Front-end code edit data:
+++

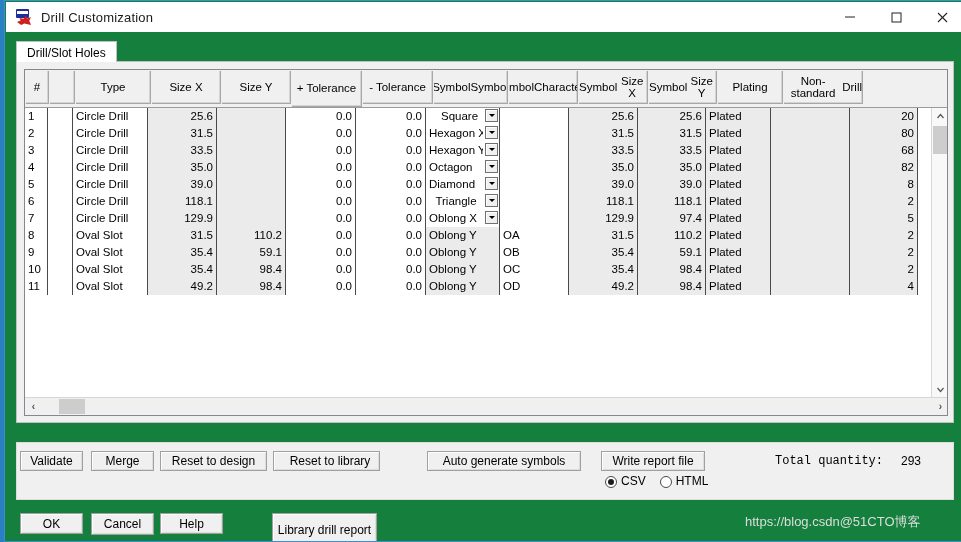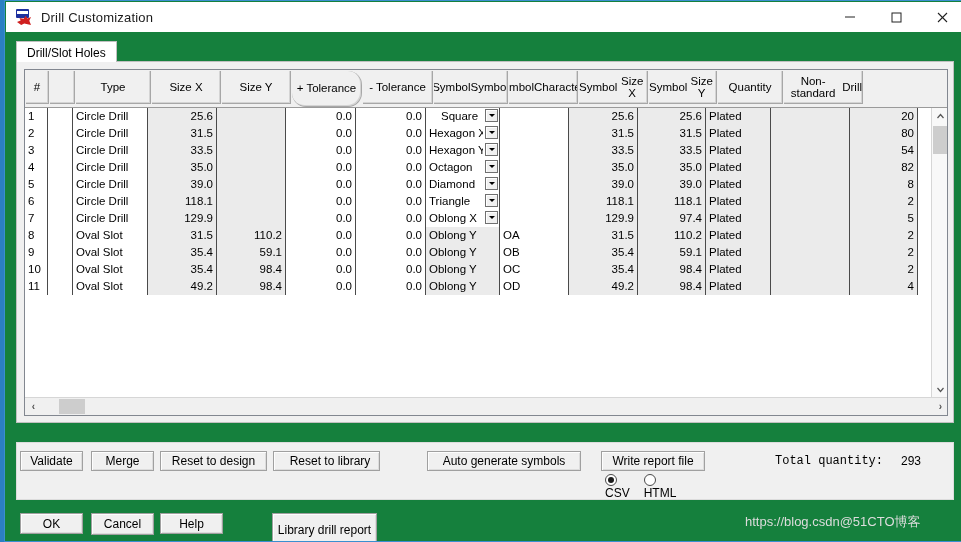"+ Tolerance" div.hcell { border-radius: 14px -> none }
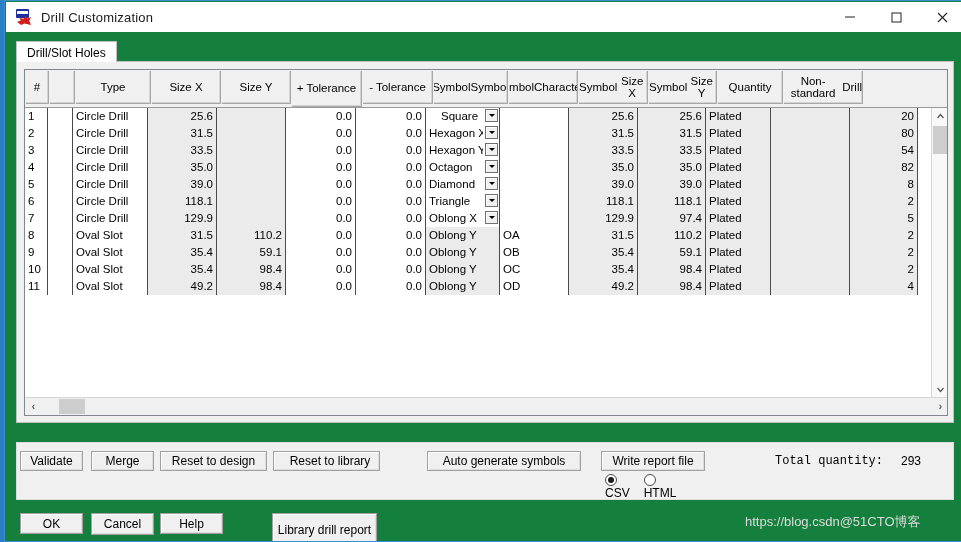"Quantity" div { text: Quantity -> Plating }
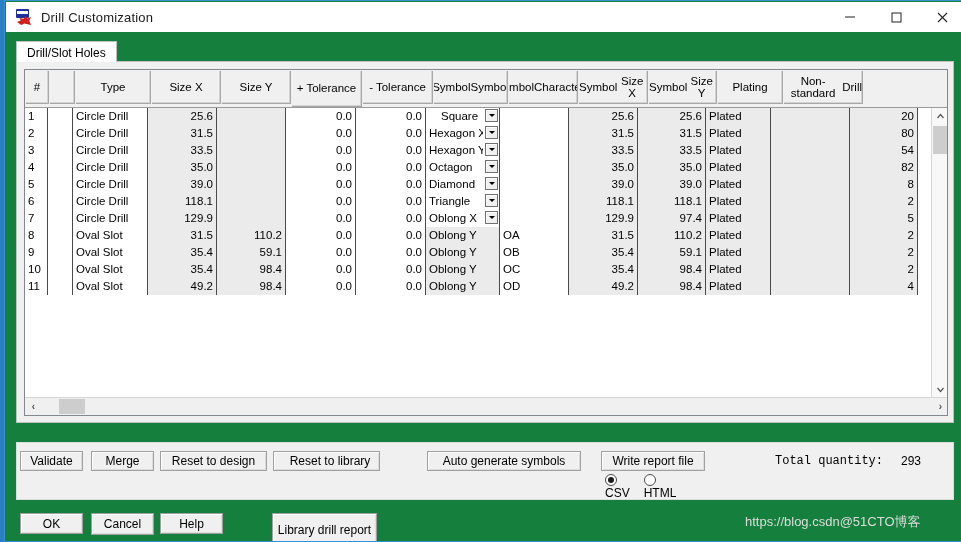"54" span { text: 54 -> 68 }
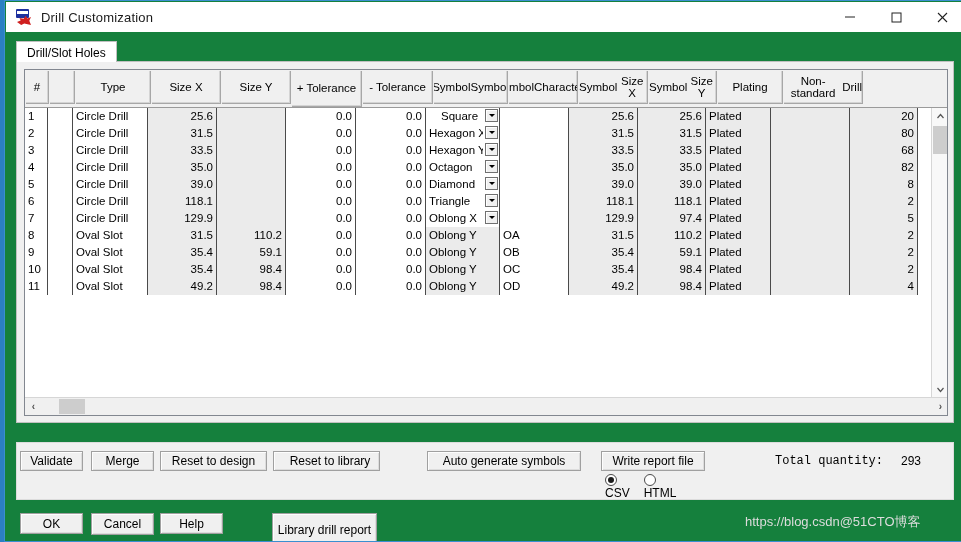"Triangle" span { text-align: none -> center }
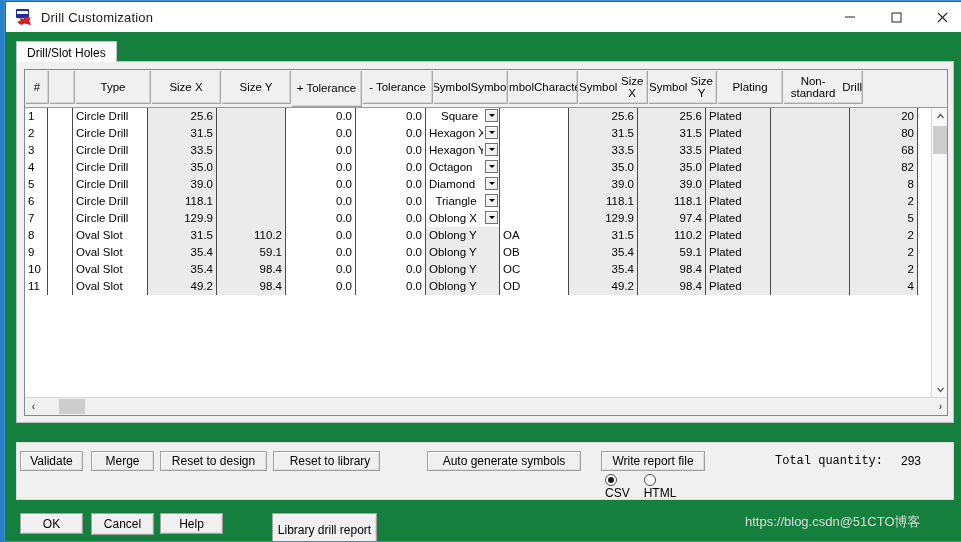"CSV" .radio-item { align-items: flex-start -> flex-end; flex-direction: column -> none }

+++

About this task: Make an exact copy of every record, pictures excluded.

Exercise output:
"+ Tolerance" div.hcell { border-radius: 14px -> none }
"Quantity" div { text: Quantity -> Plating }
"54" span { text: 54 -> 68 }
"Triangle" span { text-align: none -> center }
"CSV" .radio-item { align-items: flex-start -> flex-end; flex-direction: column -> none }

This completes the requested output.